TASK
The following data has a line with "- Slikt vil utviklere" and a line with "HSET jane first". Write out exactly those lines and all the lines between them.

DATA SHOWN
****************

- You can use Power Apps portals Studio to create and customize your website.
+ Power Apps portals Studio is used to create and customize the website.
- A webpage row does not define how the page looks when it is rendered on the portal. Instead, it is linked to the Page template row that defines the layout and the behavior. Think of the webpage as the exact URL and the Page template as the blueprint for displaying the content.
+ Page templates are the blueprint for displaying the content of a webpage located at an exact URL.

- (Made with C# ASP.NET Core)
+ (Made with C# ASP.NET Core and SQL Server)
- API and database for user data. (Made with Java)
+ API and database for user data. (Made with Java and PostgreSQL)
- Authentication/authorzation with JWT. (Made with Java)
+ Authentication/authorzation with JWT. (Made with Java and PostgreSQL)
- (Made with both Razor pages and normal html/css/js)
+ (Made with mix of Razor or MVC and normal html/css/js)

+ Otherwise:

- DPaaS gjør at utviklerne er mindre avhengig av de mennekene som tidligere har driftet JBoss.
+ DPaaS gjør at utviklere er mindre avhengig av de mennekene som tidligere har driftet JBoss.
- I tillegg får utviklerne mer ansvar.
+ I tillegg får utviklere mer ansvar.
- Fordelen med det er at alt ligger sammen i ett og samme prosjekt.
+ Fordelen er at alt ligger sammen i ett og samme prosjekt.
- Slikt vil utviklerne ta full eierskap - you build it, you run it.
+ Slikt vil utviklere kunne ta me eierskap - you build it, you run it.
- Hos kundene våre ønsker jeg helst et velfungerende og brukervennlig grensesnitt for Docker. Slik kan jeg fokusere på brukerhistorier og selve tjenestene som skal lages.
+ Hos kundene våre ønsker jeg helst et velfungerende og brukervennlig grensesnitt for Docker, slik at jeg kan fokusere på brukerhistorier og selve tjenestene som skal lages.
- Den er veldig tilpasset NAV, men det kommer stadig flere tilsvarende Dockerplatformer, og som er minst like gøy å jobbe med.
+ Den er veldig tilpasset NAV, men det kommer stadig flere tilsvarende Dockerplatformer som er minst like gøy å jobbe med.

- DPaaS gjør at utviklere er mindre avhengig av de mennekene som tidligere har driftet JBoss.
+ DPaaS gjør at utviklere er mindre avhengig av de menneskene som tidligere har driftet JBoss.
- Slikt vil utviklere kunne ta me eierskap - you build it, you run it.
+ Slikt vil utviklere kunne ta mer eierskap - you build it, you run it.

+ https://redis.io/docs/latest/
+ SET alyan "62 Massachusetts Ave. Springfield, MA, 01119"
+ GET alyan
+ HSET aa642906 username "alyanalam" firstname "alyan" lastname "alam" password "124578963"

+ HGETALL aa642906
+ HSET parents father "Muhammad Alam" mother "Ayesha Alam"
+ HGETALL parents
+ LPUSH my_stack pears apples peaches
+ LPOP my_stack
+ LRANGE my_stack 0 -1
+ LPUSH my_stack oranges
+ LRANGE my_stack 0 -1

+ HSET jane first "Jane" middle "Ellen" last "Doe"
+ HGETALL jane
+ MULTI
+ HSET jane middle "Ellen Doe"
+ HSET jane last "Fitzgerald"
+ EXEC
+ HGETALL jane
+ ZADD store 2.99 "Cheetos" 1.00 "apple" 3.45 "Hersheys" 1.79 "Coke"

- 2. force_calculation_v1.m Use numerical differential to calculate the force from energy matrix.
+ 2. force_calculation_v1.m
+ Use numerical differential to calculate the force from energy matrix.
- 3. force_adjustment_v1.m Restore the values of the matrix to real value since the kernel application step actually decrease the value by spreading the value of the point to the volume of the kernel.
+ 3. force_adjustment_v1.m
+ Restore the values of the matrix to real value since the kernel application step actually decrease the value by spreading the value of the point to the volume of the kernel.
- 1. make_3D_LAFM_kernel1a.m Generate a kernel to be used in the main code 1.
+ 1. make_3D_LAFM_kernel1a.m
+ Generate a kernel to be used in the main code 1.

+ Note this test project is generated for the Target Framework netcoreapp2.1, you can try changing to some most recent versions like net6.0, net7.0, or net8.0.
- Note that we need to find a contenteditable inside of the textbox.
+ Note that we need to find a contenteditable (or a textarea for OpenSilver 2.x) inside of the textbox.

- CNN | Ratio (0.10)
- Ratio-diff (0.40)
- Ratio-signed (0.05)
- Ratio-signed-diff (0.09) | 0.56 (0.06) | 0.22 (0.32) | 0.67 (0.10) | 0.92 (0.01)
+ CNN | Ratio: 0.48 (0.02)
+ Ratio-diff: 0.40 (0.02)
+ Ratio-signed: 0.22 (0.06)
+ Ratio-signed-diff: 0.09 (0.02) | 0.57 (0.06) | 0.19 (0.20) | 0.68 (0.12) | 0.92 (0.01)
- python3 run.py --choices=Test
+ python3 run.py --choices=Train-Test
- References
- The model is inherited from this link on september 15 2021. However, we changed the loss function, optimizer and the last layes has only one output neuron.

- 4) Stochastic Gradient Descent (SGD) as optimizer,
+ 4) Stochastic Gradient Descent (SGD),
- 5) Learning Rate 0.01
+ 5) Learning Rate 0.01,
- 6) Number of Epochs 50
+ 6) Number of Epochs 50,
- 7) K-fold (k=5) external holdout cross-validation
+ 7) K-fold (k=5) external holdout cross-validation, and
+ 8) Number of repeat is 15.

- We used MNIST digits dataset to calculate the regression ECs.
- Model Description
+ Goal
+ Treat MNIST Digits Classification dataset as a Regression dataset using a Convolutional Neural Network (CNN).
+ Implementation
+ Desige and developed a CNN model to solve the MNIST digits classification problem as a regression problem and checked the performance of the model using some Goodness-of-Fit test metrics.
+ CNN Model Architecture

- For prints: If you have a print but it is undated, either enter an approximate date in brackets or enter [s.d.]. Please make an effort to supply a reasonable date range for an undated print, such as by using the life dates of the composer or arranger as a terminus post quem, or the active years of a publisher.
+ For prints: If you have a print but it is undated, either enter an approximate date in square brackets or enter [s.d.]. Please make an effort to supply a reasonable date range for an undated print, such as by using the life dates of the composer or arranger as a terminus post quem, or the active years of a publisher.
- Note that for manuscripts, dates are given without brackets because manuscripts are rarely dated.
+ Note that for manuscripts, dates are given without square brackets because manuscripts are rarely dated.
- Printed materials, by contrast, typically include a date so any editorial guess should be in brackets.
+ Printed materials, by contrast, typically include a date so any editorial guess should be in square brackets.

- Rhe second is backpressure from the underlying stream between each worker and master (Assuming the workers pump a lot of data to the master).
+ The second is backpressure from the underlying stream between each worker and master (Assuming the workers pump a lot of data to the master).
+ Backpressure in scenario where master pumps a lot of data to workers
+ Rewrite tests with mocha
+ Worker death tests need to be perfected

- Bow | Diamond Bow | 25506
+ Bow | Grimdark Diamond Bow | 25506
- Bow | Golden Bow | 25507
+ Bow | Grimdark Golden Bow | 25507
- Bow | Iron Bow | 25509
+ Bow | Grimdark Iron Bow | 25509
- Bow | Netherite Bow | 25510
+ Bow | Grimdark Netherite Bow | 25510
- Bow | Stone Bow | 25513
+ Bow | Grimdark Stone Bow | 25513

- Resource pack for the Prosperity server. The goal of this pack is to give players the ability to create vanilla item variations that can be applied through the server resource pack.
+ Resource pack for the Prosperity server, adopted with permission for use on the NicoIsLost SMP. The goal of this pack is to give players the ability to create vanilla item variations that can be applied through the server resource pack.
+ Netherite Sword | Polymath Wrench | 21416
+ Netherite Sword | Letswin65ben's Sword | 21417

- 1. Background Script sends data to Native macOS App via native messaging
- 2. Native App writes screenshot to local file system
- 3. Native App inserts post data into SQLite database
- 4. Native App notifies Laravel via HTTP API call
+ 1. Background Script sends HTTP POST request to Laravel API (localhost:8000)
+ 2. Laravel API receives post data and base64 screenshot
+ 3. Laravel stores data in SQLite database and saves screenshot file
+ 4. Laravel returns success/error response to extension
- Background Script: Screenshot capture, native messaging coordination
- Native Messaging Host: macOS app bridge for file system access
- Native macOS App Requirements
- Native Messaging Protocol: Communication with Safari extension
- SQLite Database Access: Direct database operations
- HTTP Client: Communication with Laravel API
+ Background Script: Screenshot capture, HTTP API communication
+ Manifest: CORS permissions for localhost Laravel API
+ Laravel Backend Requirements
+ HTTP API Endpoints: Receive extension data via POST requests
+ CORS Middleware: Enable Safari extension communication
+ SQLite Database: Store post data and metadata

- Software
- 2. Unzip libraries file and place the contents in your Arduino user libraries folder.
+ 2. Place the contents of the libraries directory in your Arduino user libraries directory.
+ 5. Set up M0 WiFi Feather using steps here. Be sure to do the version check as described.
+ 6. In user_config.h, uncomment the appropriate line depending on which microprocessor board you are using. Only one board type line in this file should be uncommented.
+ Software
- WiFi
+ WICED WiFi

****************

TASK ANSWER
- Slikt vil utviklere kunne ta me eierskap - you build it, you run it.
+ Slikt vil utviklere kunne ta mer eierskap - you build it, you run it.

+ https://redis.io/docs/latest/
+ SET alyan "62 Massachusetts Ave. Springfield, MA, 01119"
+ GET alyan
+ HSET aa642906 username "alyanalam" firstname "alyan" lastname "alam" password "124578963"

+ HGETALL aa642906
+ HSET parents father "Muhammad Alam" mother "Ayesha Alam"
+ HGETALL parents
+ LPUSH my_stack pears apples peaches
+ LPOP my_stack
+ LRANGE my_stack 0 -1
+ LPUSH my_stack oranges
+ LRANGE my_stack 0 -1

+ HSET jane first "Jane" middle "Ellen" last "Doe"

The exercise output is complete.